I guess if one is going to have mixed aged setups, they have to make extra rules to accommodate the "exceptions". So along with the extra rules now there has to be rules for buddies, too. I may not toe the line with mixed patrols, but I don't have all the extra rules and none of the hassles. I guess that makes my life easier and the boys aren't complaining either. Two boys to a tent they are all within a year or two of each other, no big deal.
Same age patrols require as much massaging as mixed age patrols. If one were unwilling to admit that, they are only fooling themselves that it is different. My experience of mixed age patrols along with our success as adults is very successful. End of story. LOL
Mixing scouting into mixed age patrols is irrelevant in the big picture of the program. The new scouts join right in and make friends immediately. In fact they make friends in mixed age patrols faster than they do in a patrol of same age strangers. The older experienced scouts know how the patrols should function and get the new scouts involved immediately. Same age patrols have to wait for the TG to get the ball rolling and even then it's not like the mixed age patrols that move on as they have been doing.
It appears by how hard one has to defend same age patrols that they are a lot of work. AND THEY ARE. They require a lot of adult observation and a somewhat skilled TG. And our extensive experience in both patrols haw shown over and over that new scouts in mixed age patrols mature and grow faster from and environment of older scout role models than the same age scouts who struggle from day to day to just do boy scouting stuff.
Now working at the district and council level, not all adults are adapt to running mixed age patrols. First off some adults just don't like the idea of older and younger scouts mixed. Some adults don't know how to not intrude on the patrol method and same age patrols work better for them. In most cases, Eagle mills and mega troops are aged based because they are easier for adults to manage. Pure patrol method requires giving the patrol full independence and many, if not most, adults really struggle giving boys that.
As for our troop, independent growth is the most important objective in the program. Independence requires an environment of not making scouts feel guilty for being different of having different goals. That includes not having goals or not advancing or taking on leadership responsibilities. That is very hard in a same age patrol because the pressure for all scouts to grow at the same rate is very strong. A scout should develop confidence to grow and that usually comes from someone of experience that the scout respects. Our observation is that the NSP rely heavily on the TG for that respect and honor. Which is fine, but the respect of the TG who acts as the Patrol Leader is different from the respect of patrol mates who just living the normal life of a patrol mate. Of course the new scouts can be leaders too, but they don't have the experience for ideas and the confidence to work through struggles, so they usually fall back on the troop guide of adults. As a result growth in the same age patrols is slower.
One keeps suggesting new scouts can move out of their same age patrol if they don't like it. But that is true of all patrols including. The difference we saw is a new scout feels too intimidated to speak up about leaving his patrol. I found it was usually the parents that came to us with relationship problems. That can happen in mixed age patrols, but it is less likely because mixed age patrols sense when part of their team isn't happy and they will accommodate whatever change is required.
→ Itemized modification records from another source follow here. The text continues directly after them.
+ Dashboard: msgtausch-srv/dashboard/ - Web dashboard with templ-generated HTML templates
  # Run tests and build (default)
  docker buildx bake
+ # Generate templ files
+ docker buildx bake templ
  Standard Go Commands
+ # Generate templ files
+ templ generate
Scouts in same age patrols just feel stuck and frustrated until someone, usually an adult, pries and ask questions. There is that adult thing again.
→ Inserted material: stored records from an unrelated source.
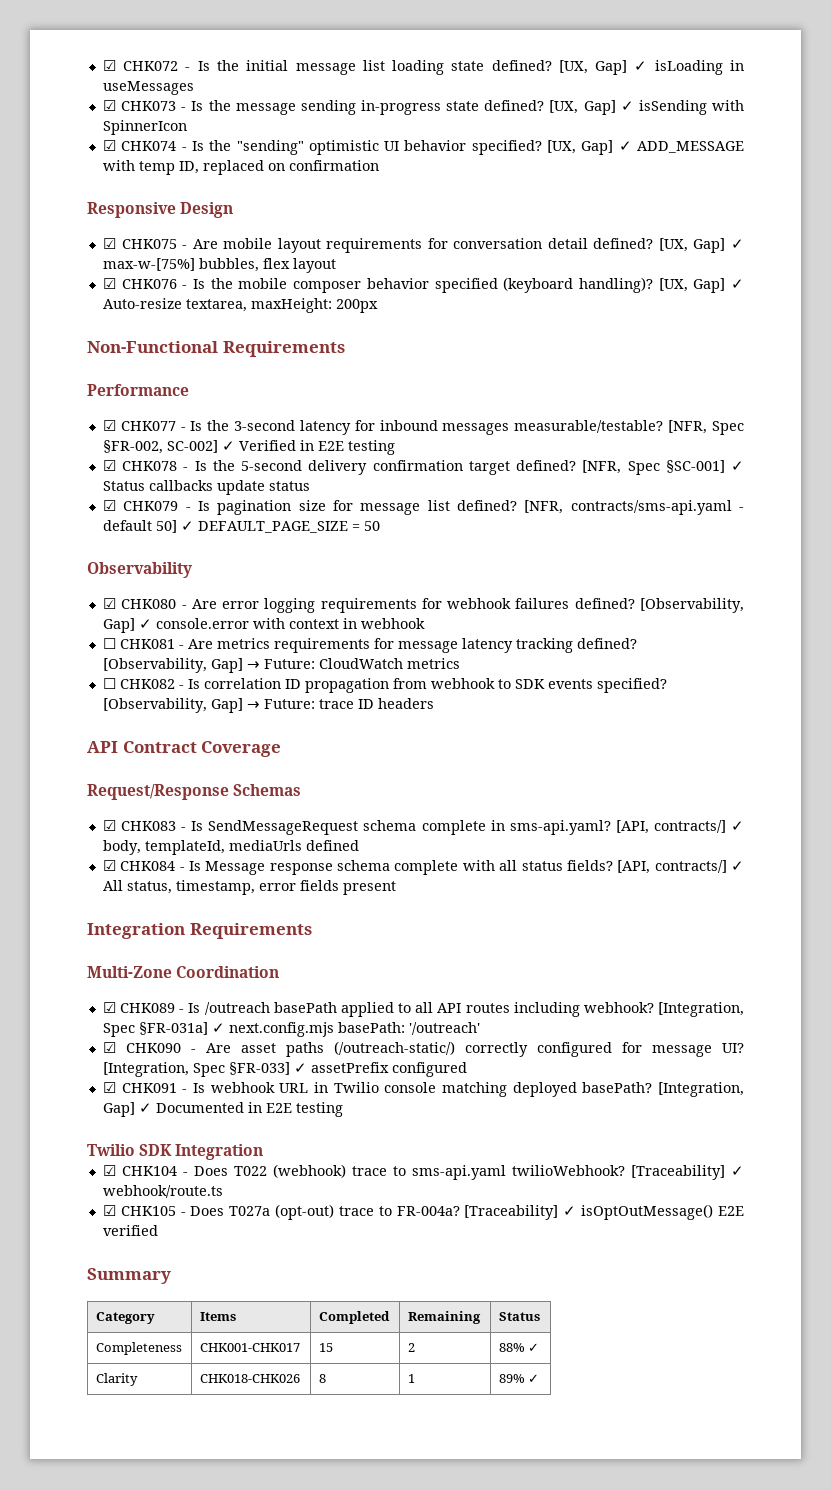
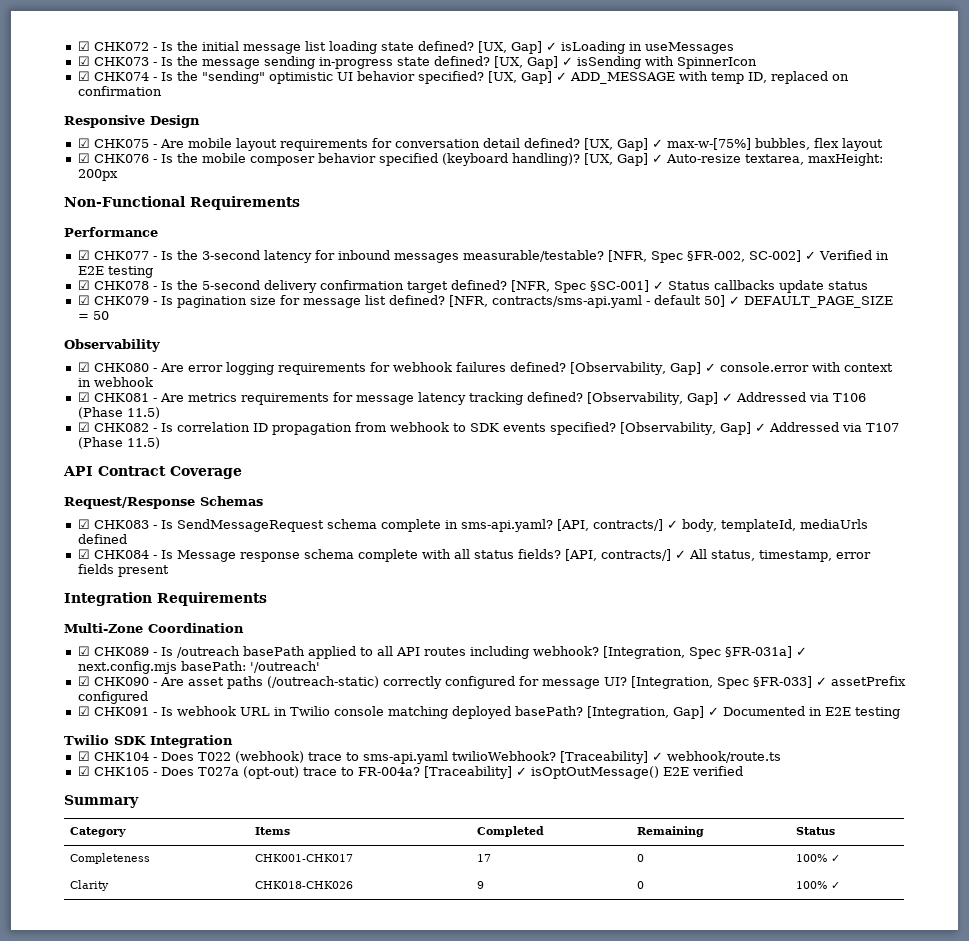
- ☐ CHK081 - Are metrics requirements for message latency tracking defined?
+ ☑ CHK081 - Are metrics requirements for message latency tracking defined?
- [Observability, Gap] → Future: CloudWatch metrics
- ☐ CHK082 - Is correlation ID propagation from webhook to SDK events specified?
+ [Observability, Gap] ✓ Addressed via T106 (Phase 11.5)
+ ☑ CHK082 - Is correlation ID propagation from webhook to SDK events specified?
- [Observability, Gap] → Future: trace ID headers
+ [Observability, Gap] ✓ Addressed via T107 (Phase 11.5)
- ☑ CHK090 - Are asset paths (/outreach-static/) correctly configured for message UI?
+ ☑ CHK090 - Are asset paths (/outreach-static) correctly configured for message UI?
- Completeness | CHK001-CHK017 | 15 | 2 | 88% ✓
+ Completeness | CHK001-CHK017 | 17 | 0 | 100% ✓
- Clarity | CHK018-CHK026 | 8 | 1 | 89% ✓
+ Clarity | CHK018-CHK026 | 9 | 0 | 100% ✓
We have theme in our troop that says "the adults job is to put themselves out of business". We want the program to mature so that if the adults didn't show up, nothing would change in the scouts behavior. We found that maturity struggled in same age patrols because they were always looking outside of their patrol for ideas of adventure. They struggled with their own independence.
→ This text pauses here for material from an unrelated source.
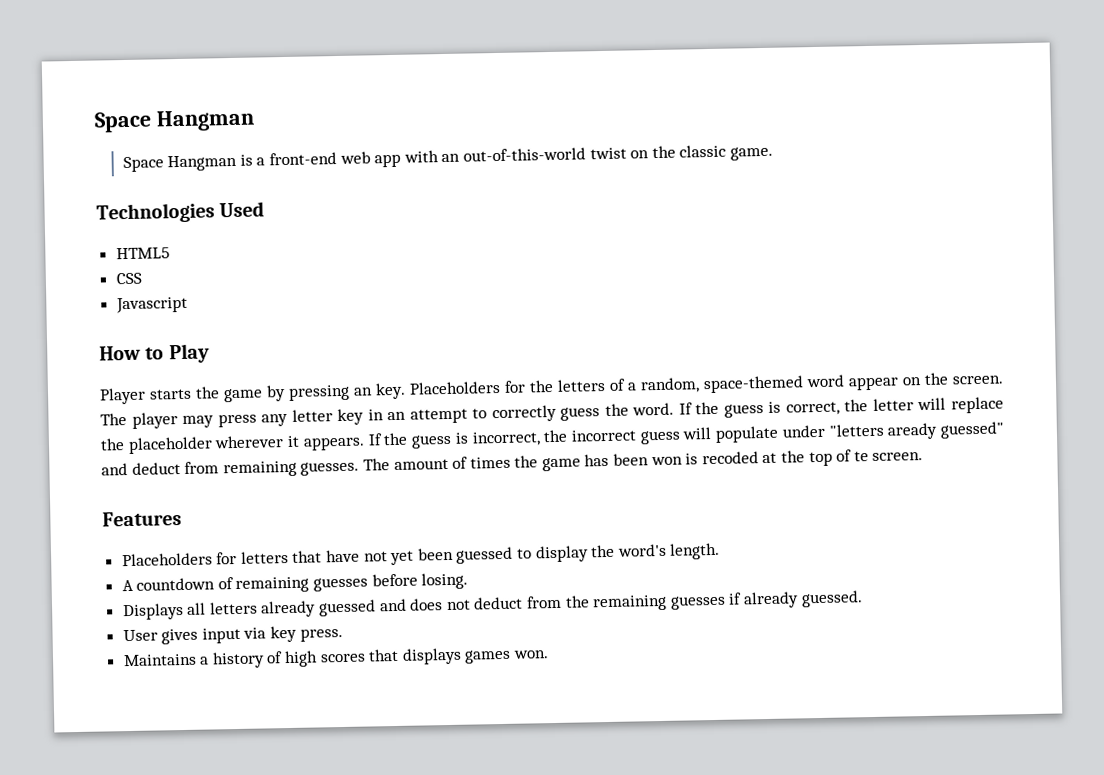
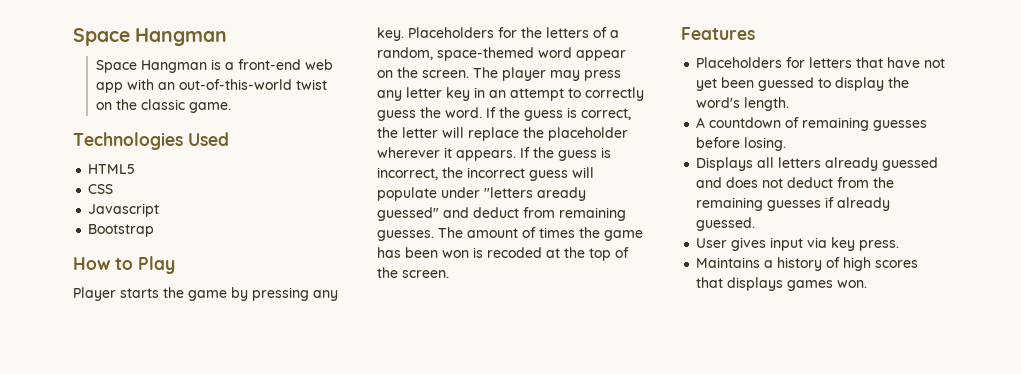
+ Bootstrap
- Player starts the game by pressing an key.
+ Player starts the game by pressing any key.
- The amount of times the game has been won is recoded at the top of te screen.
+ The amount of times the game has been won is recoded at the top of the screen.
Now as I said, we are very good with using mixed age patrols and we understand the dynamics of mixing boys into patrols. Some adults can build a good program around same age patrols and the boys are completely satisfied. I'm not about to go and tell adults of a same age patrol mega troop they are doing it wrong. They have literally hundreds of families that are totally satisfied with that program. But it is a different kind of program and it's not for adults who know how to be build a successful program around mixed age patrols. In the end, it is the adults who decide what is success in their program and they dictate how to point their program in a successful direction, whether that program is mixed age, same age, boy run, or patrol method.